Kate Middleton Talks about Motherhood & Mental Health

Author: Shernide Delva

The Duchess of Cambridge continues to pave the way when it comes to standing up for mental health advocacy. This time, she addressed the hardships mothers faced. On Thursday, Kate Middleton discussed motherhood and mental health preaching transparency and even sharing her personal struggles with parenthood.

“Becoming a mother has been such a rewarding and wonderful experience,” Middleton affirmed in her speech.

“However, at times it has also been a huge challenge — even for me who has support at home that most mothers do not,” she revealed.

Middleton acknowledged her privilege and went on to speak about the unpredictability of motherhood. She shared that, most of the time, “you just have to make it up and do the very best you can to care for your family” — a goal that can easily “lead to lack of confidence and feelings of ignorance.”

Middleton also shared that two out of ten women will suffer from pregnancy-related mental issues, such as postpartum depression. She encourages mothers to be more open with one another and reach out for help when needed. She confirmed that physical health and mental health aren’t all that different, saying:

“If any of us caught a fever during pregnancy, we would seek advice and support from a doctor. Getting help with our mental health is no different— our children need us to look after ourselves and get the support we need.”

The event was hosted by the charity Best Beginnings, which showcased a series of films that focus specifically on maternal mental health.  Its website explains that some of the films aid in “understand[ing] your baby and support bonding, and support[ing] your baby’s brain development,” while 64 other short films work to “support your mental health during pregnancy and after your baby is born.”

Middleton has supported mental health charities in the past. Furthermore, she, along with Princes Harry and William, has a mental health foundation of their own. Their work on Heads Together exemplifies the sentiments Middleton expressed in her speech; “Mental health is just as important as physical health,” she asserted in a PSA for the group.

Her devotion to this cause, consistent message, and support of charities show that Middleton is a true advocate. It is crucial to keep the conversation going when it comes to mental health awareness and reducing stigmas. For many mothers, hearing Middleton share the same concerns provide a much-needed, optimism to the mothering experience.

Postpartum Depression

The CDC estimates that 1 in 9 women experiences postpartum depression. Postpartum depression is depression that occurs after having a baby. Feelings of postpartum depression exceed those of “baby blues” which refers to the exhaustion and sadness many women experience after childbirth. Postpartum depression was misunderstood for quite some time, but now more awareness has been made about the condition.

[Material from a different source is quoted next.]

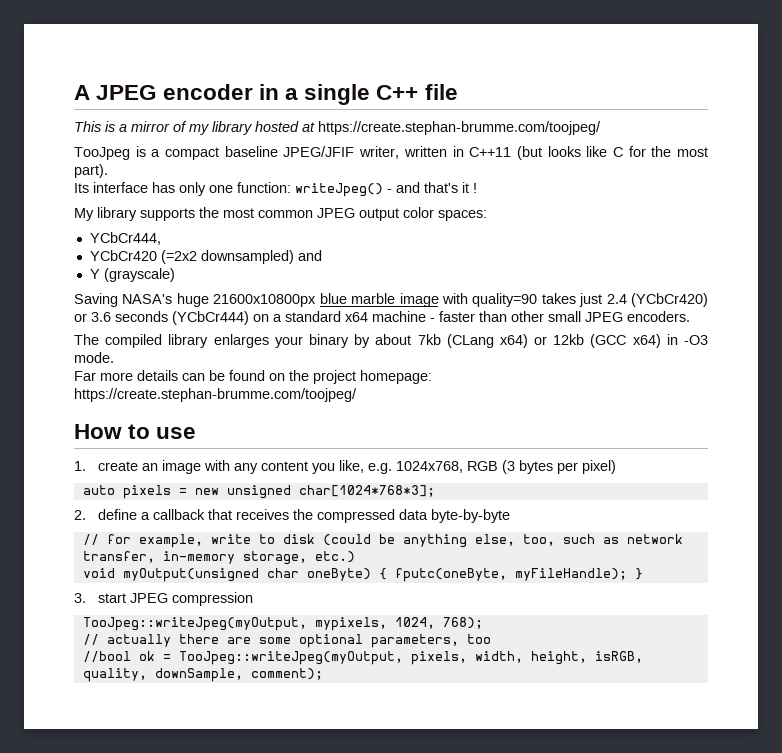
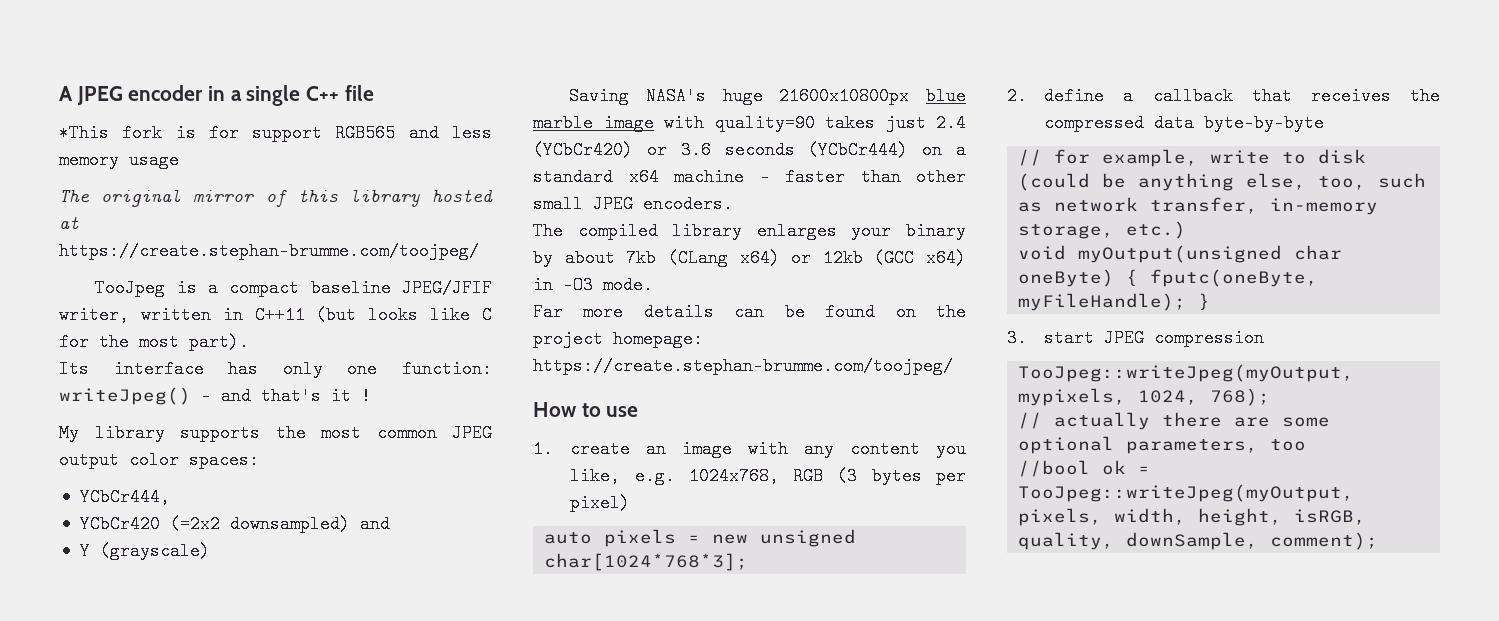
[74,121,127,132] This is a -> [59,124,492,142] [59,151,179,169] [59,189,182,207] *This fork is for support RGB565 and less memory usage // The original
[189,124,209,135] my -> [297,189,338,202] this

The symptoms of postpartum depression are similar to symptoms of depression, but may also include:

  • Crying more than usually
  • Feelings of Anger
  • Withdrawing from loved ones
  • Feeling disconnected from your baby
  • Worry about hurting your baby
  • Guilt about not being a good mom
  • Feeling unable to care for baby properly

If you think you may be struggling with postpartum depression, the first step is to talk to your health care provider. Depression is treatable, and there are a variety of treatment options available to help get you back on track. Please do not let this feeling linger for too long. Mental health is like any other illness. You should not feel any shame.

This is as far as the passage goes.